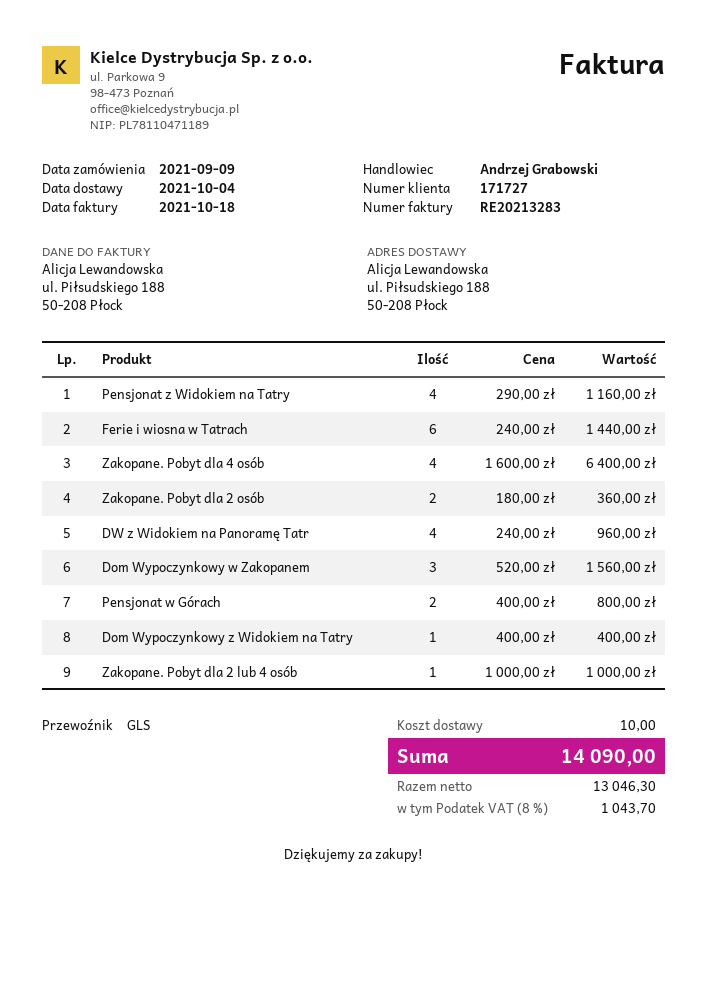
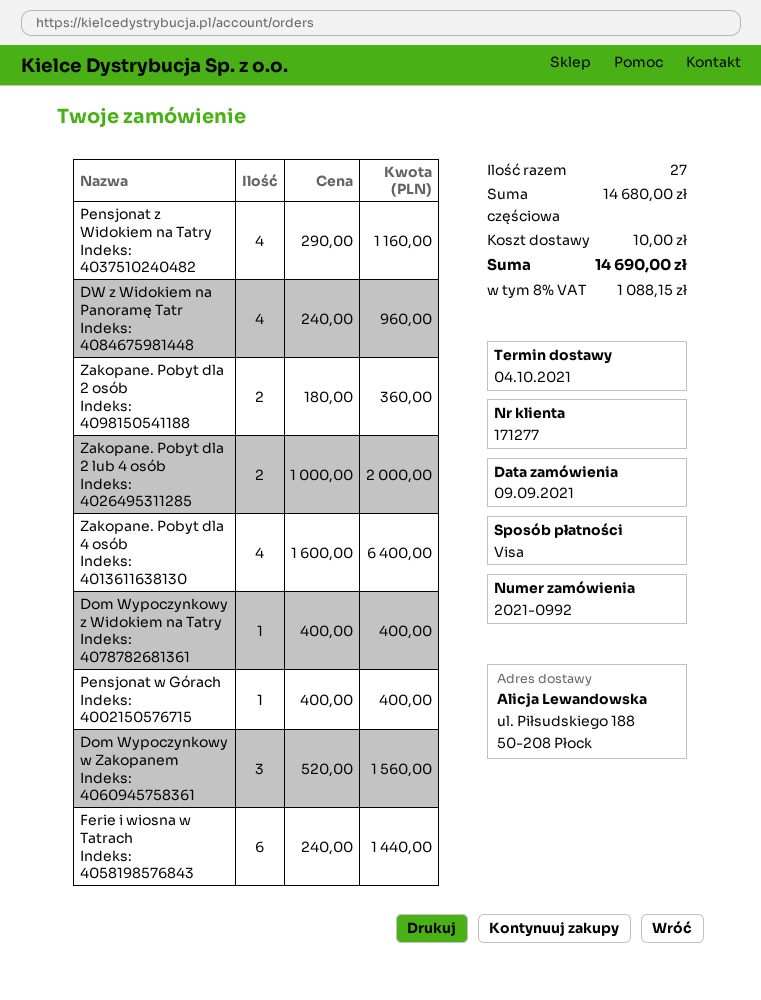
customer number: 171727 -> 171277
Pensjonat w Górach: 2 x 400.00 = 800.00 -> 1 x 400.00 = 400.00
Zakopane. Pobyt dla 2 lub 4 osób: 1 x 1000.00 = 1000.00 -> 2 x 1000.00 = 2000.00
tax: 8% = 1043.70 -> 8% = 1088.15
total: 14090.00 -> 14690.00

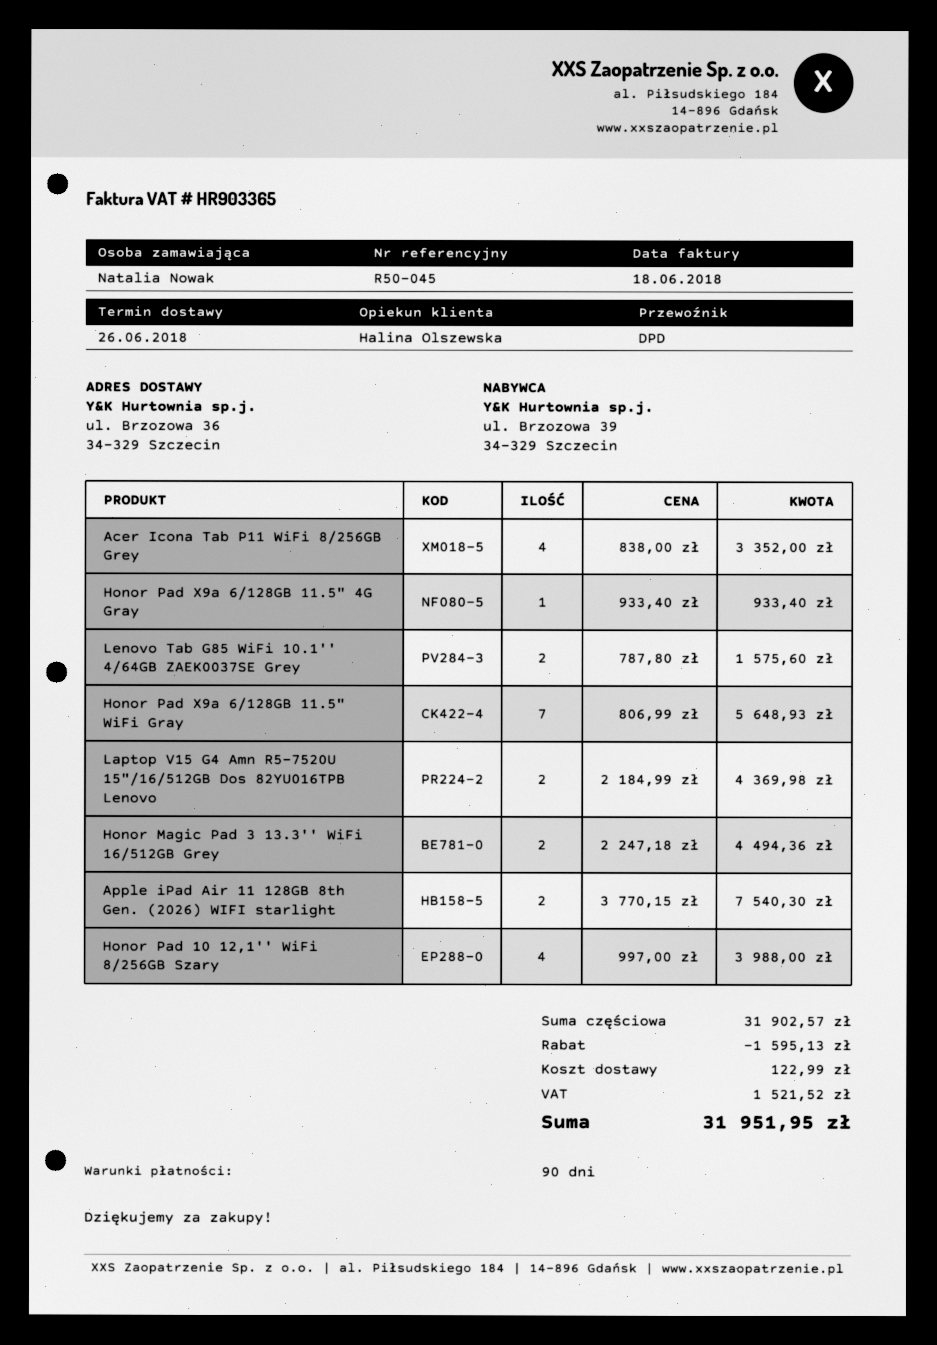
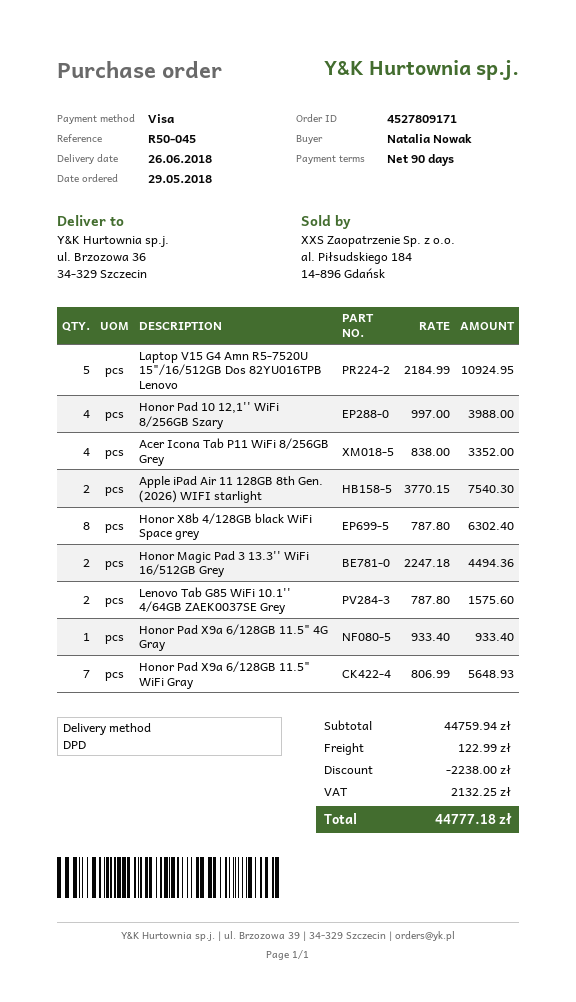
Laptop V15 G4 Amn R5-7520U 15"/16/512GB Dos 82YU016TPB Lenovo: 2 x 2184.99 = 4369.98 -> 5 x 2184.99 = 10924.95
Honor X8b 4/128GB black WiFi Space grey: none -> 8 x 787.80 = 6302.40
subtotal: 31902.57 -> 44759.94
discount: 1595.13 -> 2238.00
tax: 1521.52 -> 2132.25
total: 31951.95 -> 44777.18

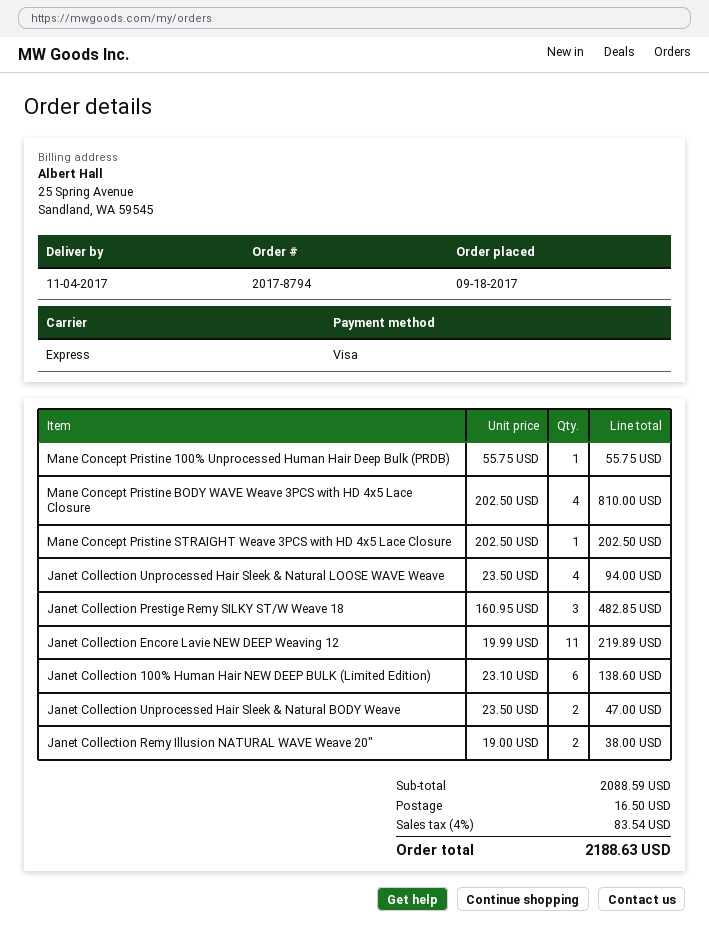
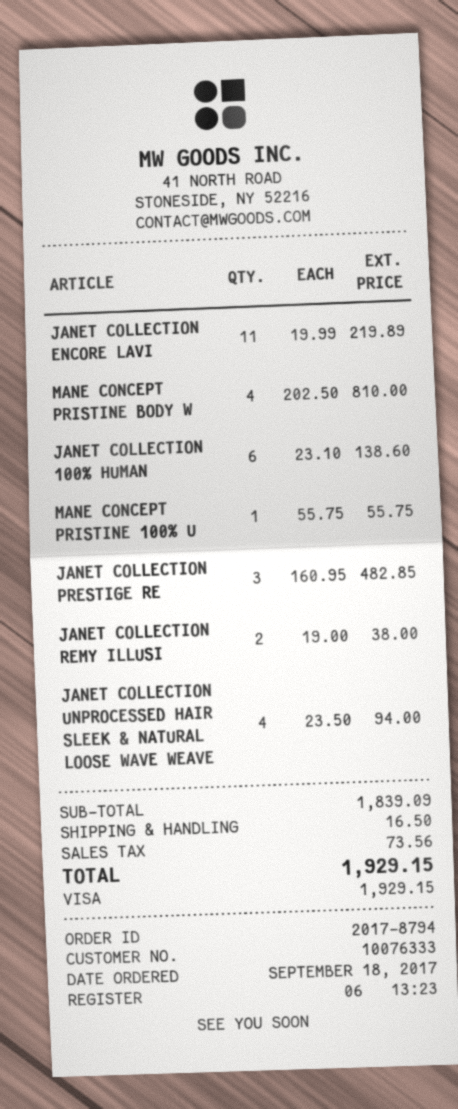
Mane Concept Pristine STRAIGHT Weave 3PCS with HD 4x5 Lace Closure: 1 x 202.50 = 202.50 -> none
Janet Collection Unprocessed Hair Sleek & Natural BODY Weave: 2 x 23.50 = 47.00 -> none
subtotal: 2088.59 -> 1839.09
tax: 83.54 -> 73.56
total: 2188.63 -> 1929.15

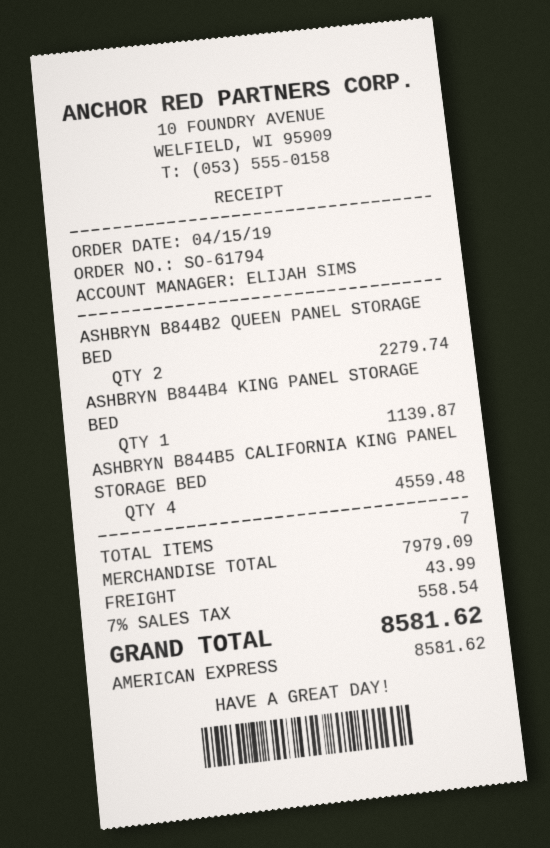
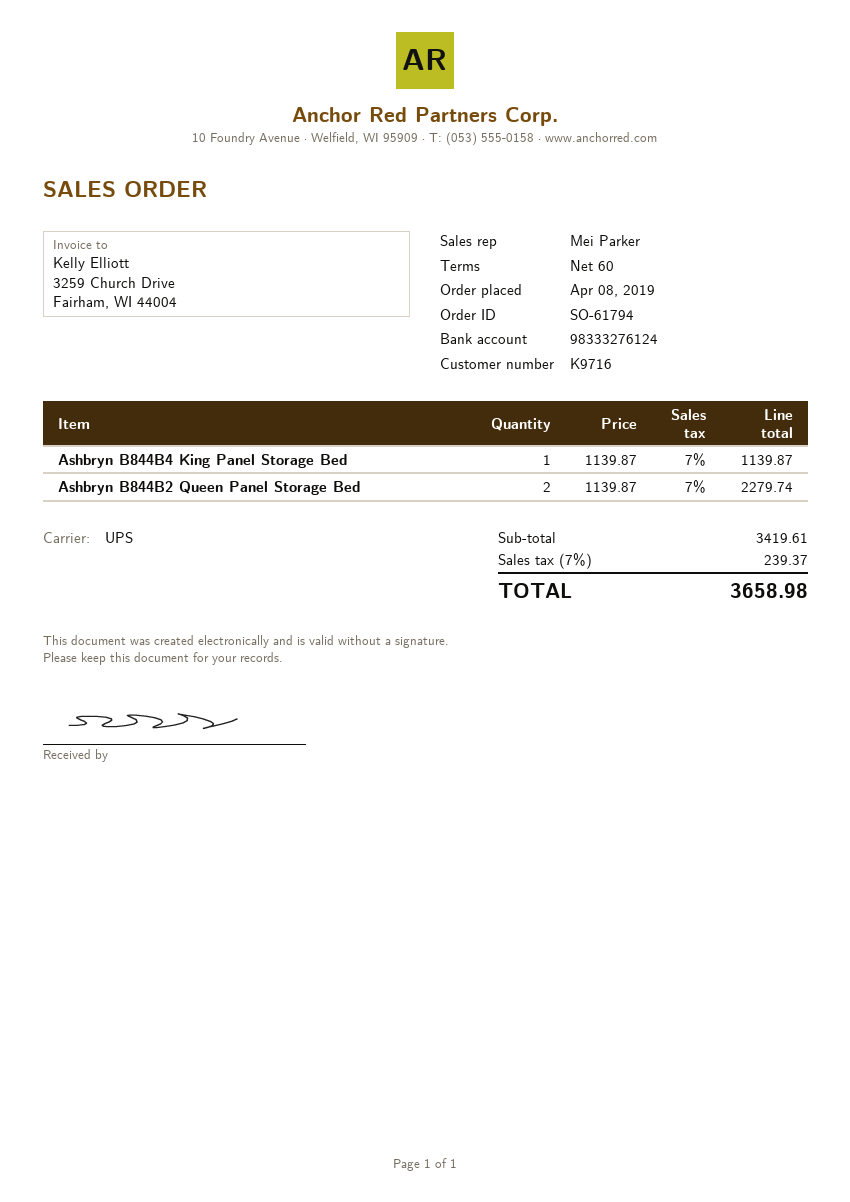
order date: 2019-04-15 -> 2019-04-08
sales rep: ELIJAH SIMS -> Mei Parker
ASHBRYN B844B5 CALIFORNIA KING PANEL STORAGE BED: 4 for 4559.48 -> none
subtotal: 7979.09 -> 3419.61
shipping: 43.99 -> none
tax: 7% = 558.54 -> 7% = 239.37
total: 8581.62 -> 3658.98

+++

Task brief
Every line of the material must be returned exactly; leave the images out.

Problem solution
customer number: 171727 -> 171277
Pensjonat w Górach: 2 x 400.00 = 800.00 -> 1 x 400.00 = 400.00
Zakopane. Pobyt dla 2 lub 4 osób: 1 x 1000.00 = 1000.00 -> 2 x 1000.00 = 2000.00
tax: 8% = 1043.70 -> 8% = 1088.15
total: 14090.00 -> 14690.00

Laptop V15 G4 Amn R5-7520U 15"/16/512GB Dos 82YU016TPB Lenovo: 2 x 2184.99 = 4369.98 -> 5 x 2184.99 = 10924.95
Honor X8b 4/128GB black WiFi Space grey: none -> 8 x 787.80 = 6302.40
subtotal: 31902.57 -> 44759.94
discount: 1595.13 -> 2238.00
tax: 1521.52 -> 2132.25
total: 31951.95 -> 44777.18

Mane Concept Pristine STRAIGHT Weave 3PCS with HD 4x5 Lace Closure: 1 x 202.50 = 202.50 -> none
Janet Collection Unprocessed Hair Sleek & Natural BODY Weave: 2 x 23.50 = 47.00 -> none
subtotal: 2088.59 -> 1839.09
tax: 83.54 -> 73.56
total: 2188.63 -> 1929.15

order date: 2019-04-15 -> 2019-04-08
sales rep: ELIJAH SIMS -> Mei Parker
ASHBRYN B844B5 CALIFORNIA KING PANEL STORAGE BED: 4 for 4559.48 -> none
subtotal: 7979.09 -> 3419.61
shipping: 43.99 -> none
tax: 7% = 558.54 -> 7% = 239.37
total: 8581.62 -> 3658.98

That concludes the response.